Inaction and ineptitude flows right up the leadership pole. The only hard work Governor (Andrew) Cuomo and Mayor De Blasio have shown is fighting each other. For the past two months there have been daily clashes over closing schools, closing the subways overnight, and closing businesses. One would make a suggestion and the other immediately taking the opposite position, with the bickering ending a few weeks later with the inevitable closing of whatever they were arguing about.

With May Day we are now at a crossroads. States across the nation are starting to open up businesses and lift restrictions. Sure they may not meet recommended Federal guidelines, but when the national government issues a plan that involves multiple phases outlined in endless PowerPoint slides, is anyone really going to follow directions? There are risks involved, but also significant rewards for those who show aggression and guts. That used to be the New York mantra, but not so anymore. The Governor talks in terms of “reimagining” an open New York. The New York City schools chancellor talks of online learning (such as it is) for over a million students continuing through the start of the school year in September, parents be damned. New Jersey will have its stay at home order in place “until further notice” which is government-speak for “we have no idea and aren’t even trying.” There was an old joke in the Soviet Union along the lines that “the people pretended to work and the state pretended to pay them.” Unfortunately the joke is now on us, as we don’t even have a place to go to pretend to work.

The emptiness of New York's streets is breathtaking. Tumbleweeds and swamps are not Texas and Florida, but avenue after avenue of closed shop doors. Survivors of terrorist attacks, super storms, and crushing taxes, I’ve always believed in the hard work and possibilities that business in New York offers. But this is different and very disturbing. I can’t “shop local” and support small businesses when they are all closed.

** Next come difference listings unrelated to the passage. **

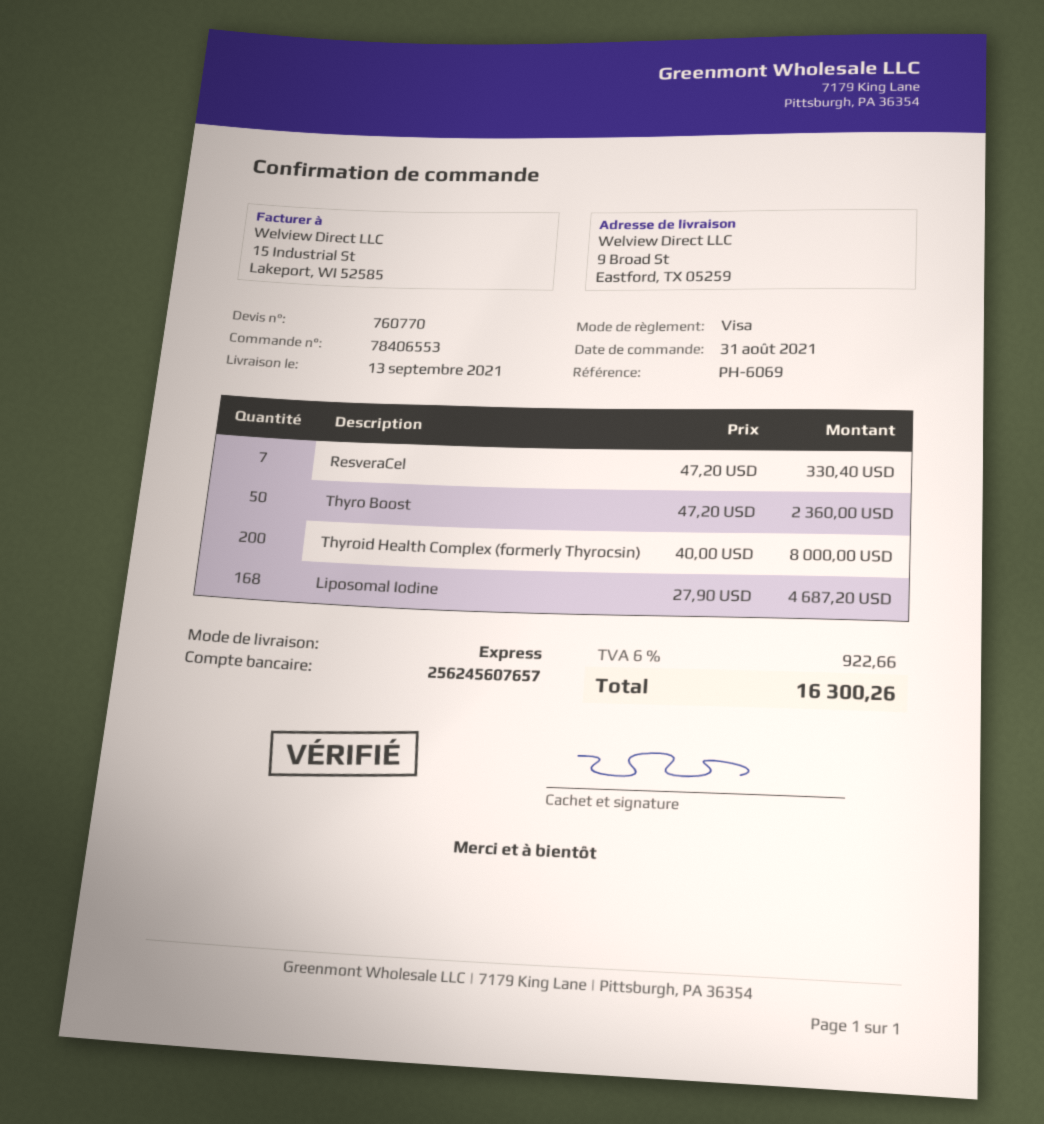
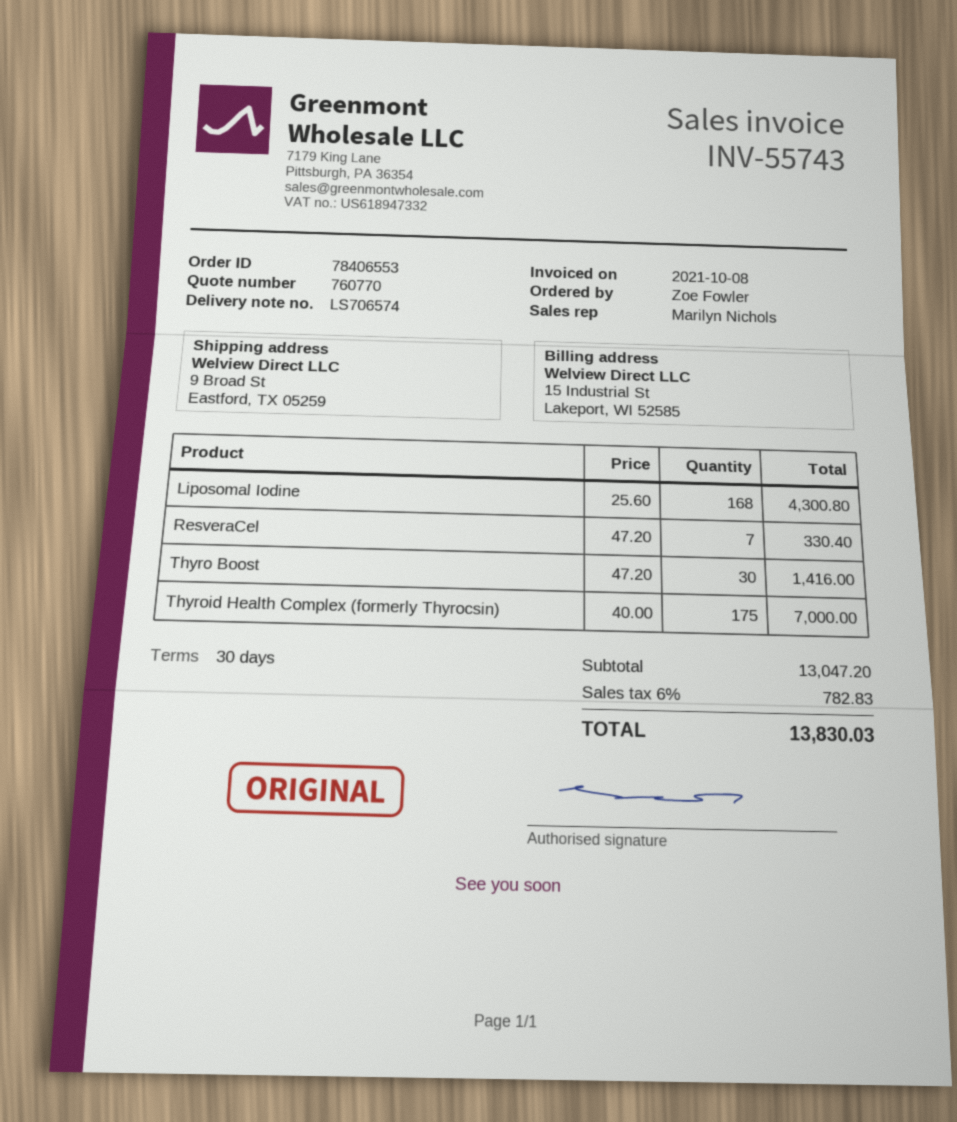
Thyro Boost: 50 x 47.20 = 2360.00 -> 30 x 47.20 = 1416.00
Thyroid Health Complex (formerly Thyrocsin): 200 x 40.00 = 8000.00 -> 175 x 40.00 = 7000.00
Liposomal Iodine: 168 x 27.90 = 4687.20 -> 168 x 25.60 = 4300.80
tax: 6% = 922.66 -> 6% = 782.83
total: 16300.26 -> 13830.03

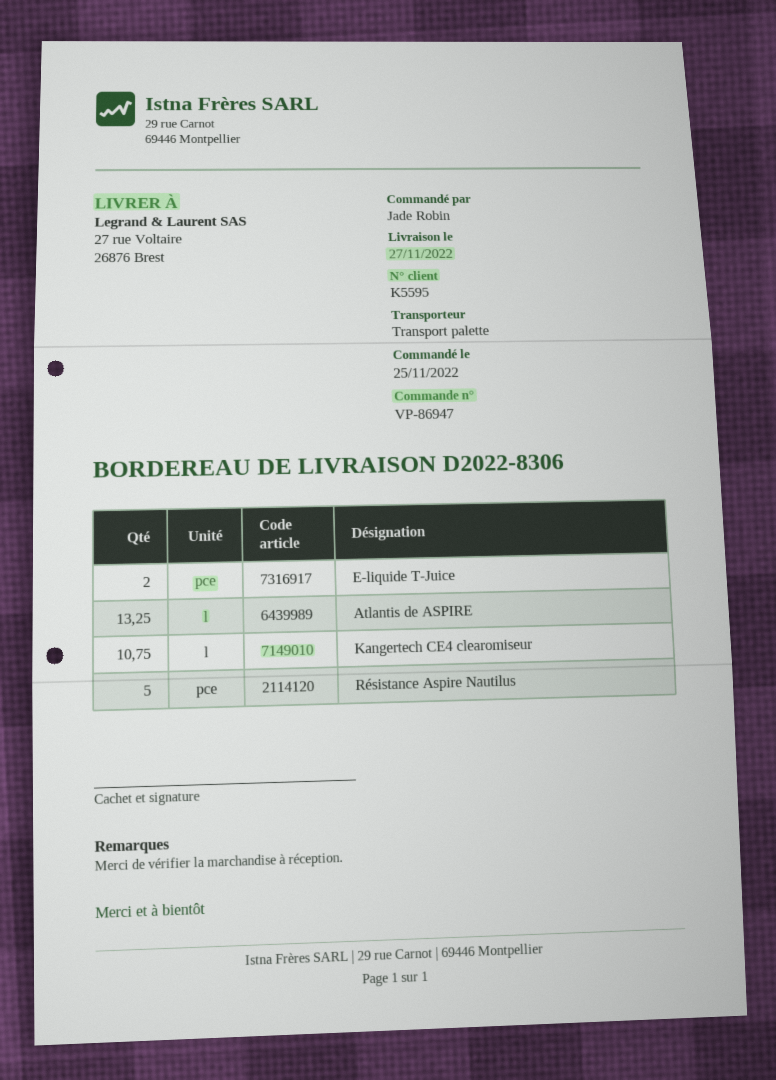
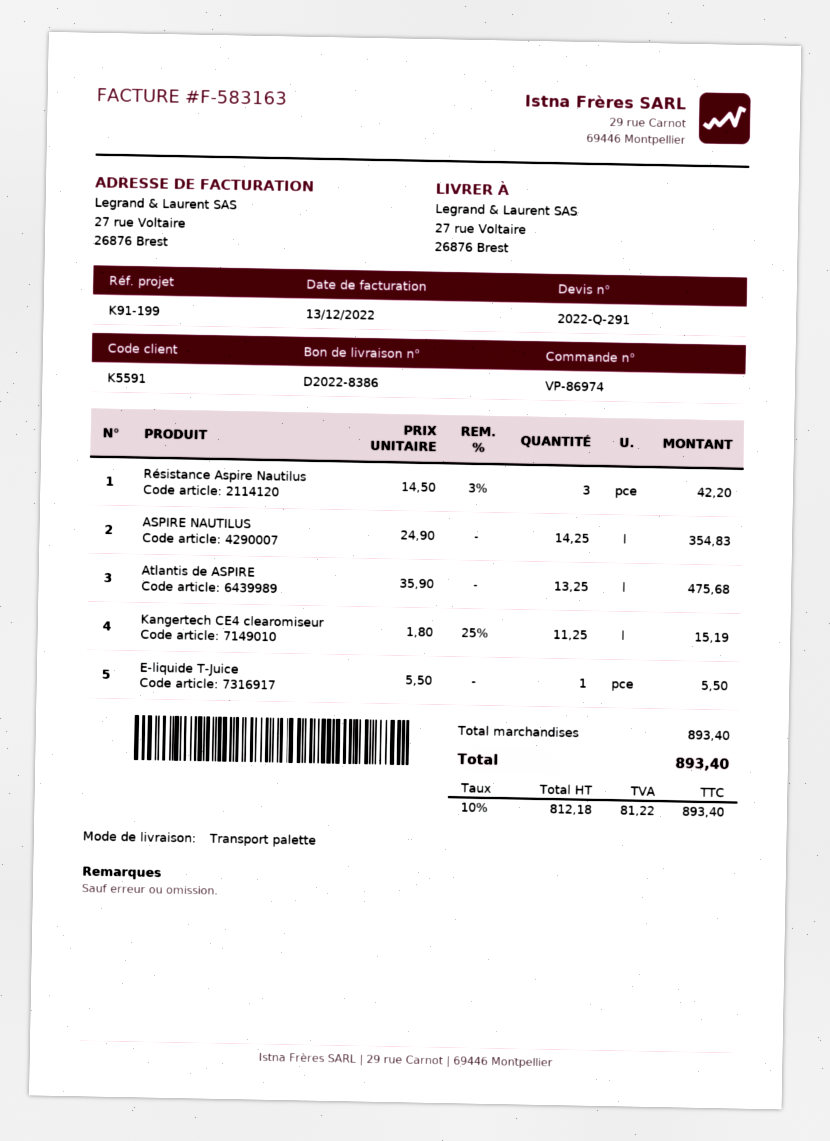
order number: VP-86947 -> VP-86974
delivery note number: D2022-8306 -> D2022-8386
customer number: K5595 -> K5591
E-liquide T-Juice: 2 -> 1
Kangertech CE4 clearomiseur: 10.75 -> 11.25
Résistance Aspire Nautilus: 5 -> 3
ASPIRE NAUTILUS: none -> 14.25

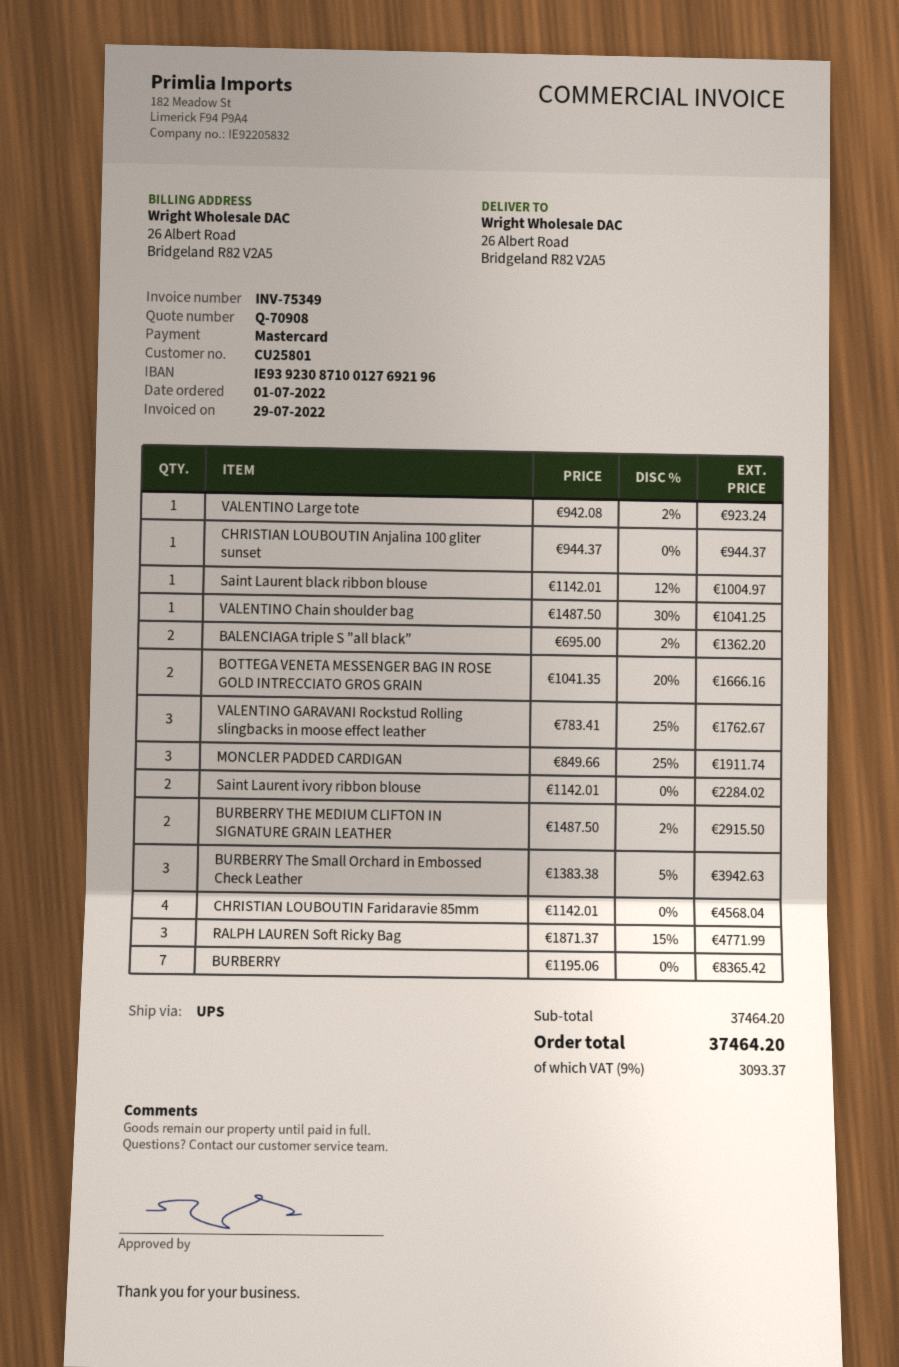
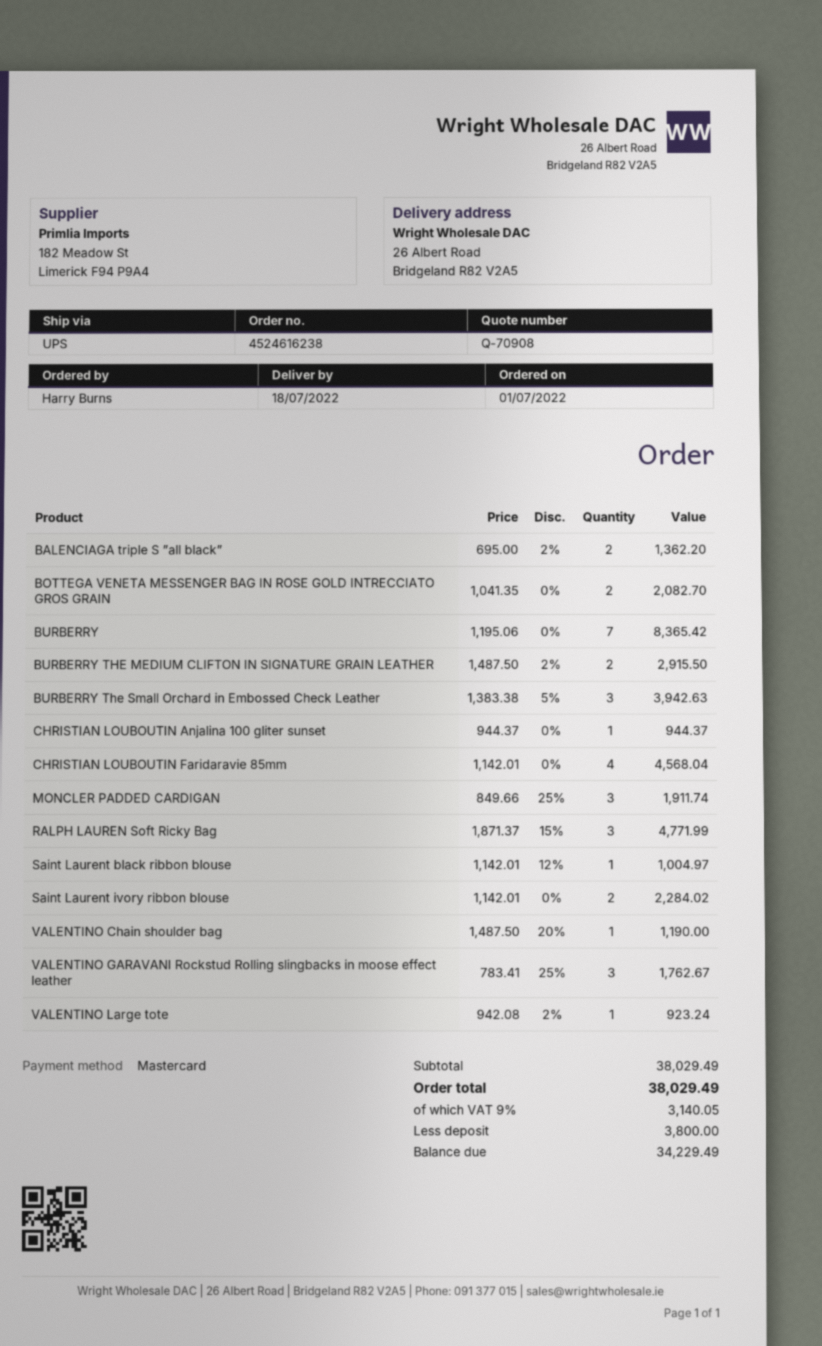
VALENTINO Chain shoulder bag: 1 x 1487.50 - 30% = 1041.25 -> 1 x 1487.50 - 20% = 1190.00
BOTTEGA VENETA MESSENGER BAG IN ROSE GOLD INTRECCIATO GROS GRAIN: 2 x 1041.35 - 20% = 1666.16 -> 2 x 1041.35 = 2082.70
subtotal: 37464.20 -> 38029.49
tax: 9% = 3093.37 -> 9% = 3140.05
total: 37464.20 -> 38029.49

We’ve quarantined, and will continue for the foreseeable future, millions of healthy and hard-working people for increasingly marginal returns. We’ve thrown around relief money like an NBA superstar raining down dollar bills at a strip club while celebrating his first big contract. Subway cars have been cleaned for the first time since the Nixon administration. And yet nobody can see or talk about a new, much less a normal. Lacking any ability to work, the mighty New York private sector is now a hostage to the state, begging for any kind of job. On this May Day, Lenin’s mouth must be smiling just a little bit.